Calibration-Based Expert Pruning for Mixture-of-Experts Language Models

GOBA-AI-Labs

Independent Research

February 2026

Abstract

We present a framework for compressing Mixture-of-Experts (MoE) language models by selectively removing experts based on their measured importance during inference. Unlike weight-based metrics that estimate importance from static model parameters, our calibration-based approach scores experts through actual inference on diverse workloads, producing significantly more accurate importance rankings. We introduce three complementary techniques: layer-adaptive expert allocation, which allows each layer to retain a different number of experts based on its sensitivity; language-aware expert protection, which detects and preserves language-specialized experts during compression; and zerobias router optimization, a zero-cost post-processing step that recovers quality at pruning cliff points by neutralizing stale router biases. We validate our approach on three model families: GPT-OSS-20B (lossless compression, MMLU 78% preserved at 10.4 GB), Qwen3-30B-A3B (language-aware pruning, MMLU 79% with thinking at 14 GB), and Qwen3-Coder-Next 80B (50% pruning, MMLU 72% at 24.4 GB). Across all models, we identify a universal pruning cliff phenomenon where quality transitions sharply from preserved to destroyed within a narrow pruning range, and show that the Gini coefficient of expert importance distribution predicts cliff sharpness. Our framework requires no GPU training, no gradient computation, and completes in under one hour on consumer hardware.

1. Introduction

Mixture-of-Experts (MoE) language models achieve frontier-level quality by activating only a fraction of their total parameters per token. Recent models such as DeepSeek-V3 (671B total, 37B active), Qwen3-Coder-Next (80B total, ~3B active per token), and GPT-OSS-20B (21B total, 3.6B active) demonstrate that MoE architectures can match or exceed dense models at a fraction of the inference cost. However, their total parameter count—often tens to hundreds of gigabytes in quantized form—places them beyond the memory capacity of consumer hardware.

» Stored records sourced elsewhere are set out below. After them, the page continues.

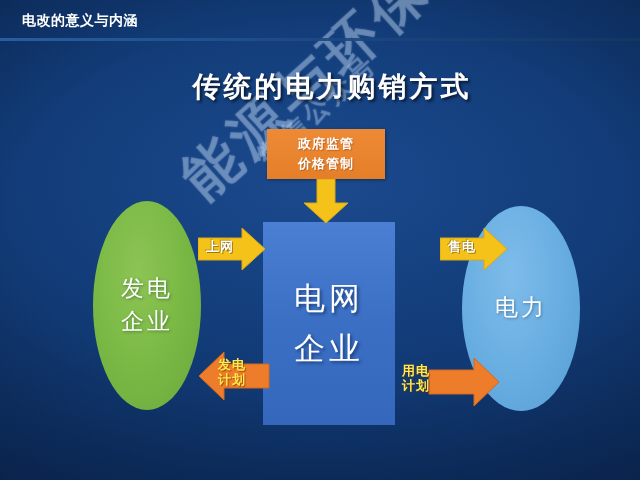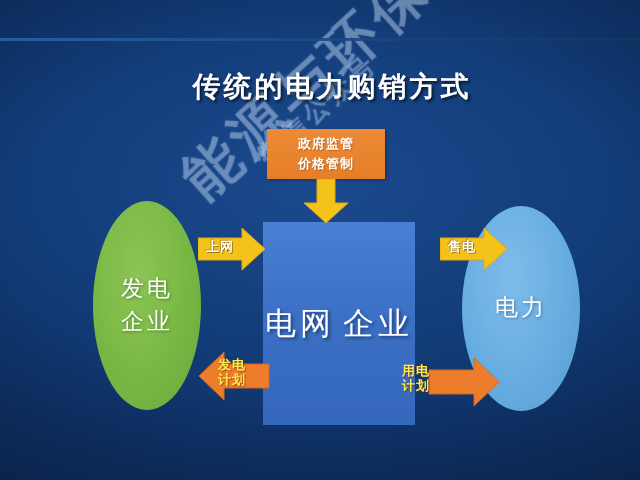--- a/index.html
+++ b/index.html
@@ -123,25 +123,25 @@
     position: absolute;
     left: 303px; top: 179px;
     width: 46px; height: 45px;
     z-index: 5;
   }
 
   
   .grid-box {
     position: absolute;
     left: 263px; top: 222px;
-    width: 152px; height: 203px;
+    width: 132px; height: 203px;
     background: linear-gradient(180deg, #4a7fd4 0%, #3a6fc4 50%, #3568bd 100%);
     z-index: 4;
     display: flex;
-    flex-direction: row;
+    flex-direction: column;
     align-items: center;
     justify-content: center;
     gap: 8px;
   }
   .grid-box span {
     font-family: "Liberation Serif", serif;
     font-size: 31px;
     color: #ffffff;
     line-height: 1.35;
     letter-spacing: 4px;
@@ -214,20 +214,21 @@
   .f-useplan{ left: 396px; top: 356px; padding-left: 32px; }
   .f-useplan .flow-label { left: 6px; top: 8px; width: 46px; }
 </style>
 </head>
 <body>
 
 <div id="slide">
 
   <div class="hdr-band"></div>
   <div class="hdr-rule"></div>
+  <div class="hdr-title">电改的意义与内涵</div>
 
   <div class="wm wm-main">能源与环保</div>
   <div class="wm wm-sub">微信公众号</div>
 
   <div class="main-title">传统的电力购销方式</div>
 
   <div class="reg-box">
     <span>政府监管</span>
     <span>价格管制</span>
   </div>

Existing compression techniques address the size problem but not the structural opportunity MoE models present. Post-training quantization (GPTQ, AWQ, GGUF Q4) reduces precision uniformly across all parameters, treating the model as a monolithic block. Knowledge distillation can produce smaller student models but requires expensive retraining. Neither approach exploits the fundamental property that distinguishes MoE from dense models: the existence of discrete, independently-parameterized expert subnetworks that can be selectively retained or removed based on their functional contribution.

We propose calibration-based expert pruning: measuring expert importance through actual inference on representative workloads, then removing the least important experts from each layer. This operates directly on quantized GGUF model files, requiring no dequantization, no gradient computation, and no retraining. The output is a valid GGUF file with fewer experts per layer, ready for immediate inference.

Our contributions are:

Calibration-based importance scoring that significantly outperforms weight-based metrics (+15pp MMLU, +20pp on Japanese tasks).
Layer-adaptive expert allocation that preserves quality by allowing each layer to retain a dynamically determined number of experts.
Language-aware expert protection that detects and preserves language-specialized experts, enabling market-specific compression.
Zerobias router optimization that recovers quality at pruning cliff points by neutralizing stale router biases, extending the lossless compression frontier at zero cost.
Cross-model validation on three architectures (32, 128, and 512 experts per layer) demonstrating that pruning cliffs are universal and predictable.

2. Method

2.1 Overview

Our pruning pipeline operates in four stages: (1) calibration data collection, (2) importance scoring, (3) pruning plan generation with layer-adaptive allocation, and (4) GGUF file pruning. The pipeline takes a quantized GGUF model and a set of calibration prompts as input, and produces a pruned GGUF file with variable expert counts per layer.

2.2 Calibration-Based Importance Scoring

Each calibration prompt is run through the full model, and for every layer and expert, we record how frequently the router selects that expert and how strongly it prefers it when selected. The importance score combines these two signals: an expert that is both frequently activated and strongly preferred receives a high score, while an expert that is rarely used or weakly gated receives a low score.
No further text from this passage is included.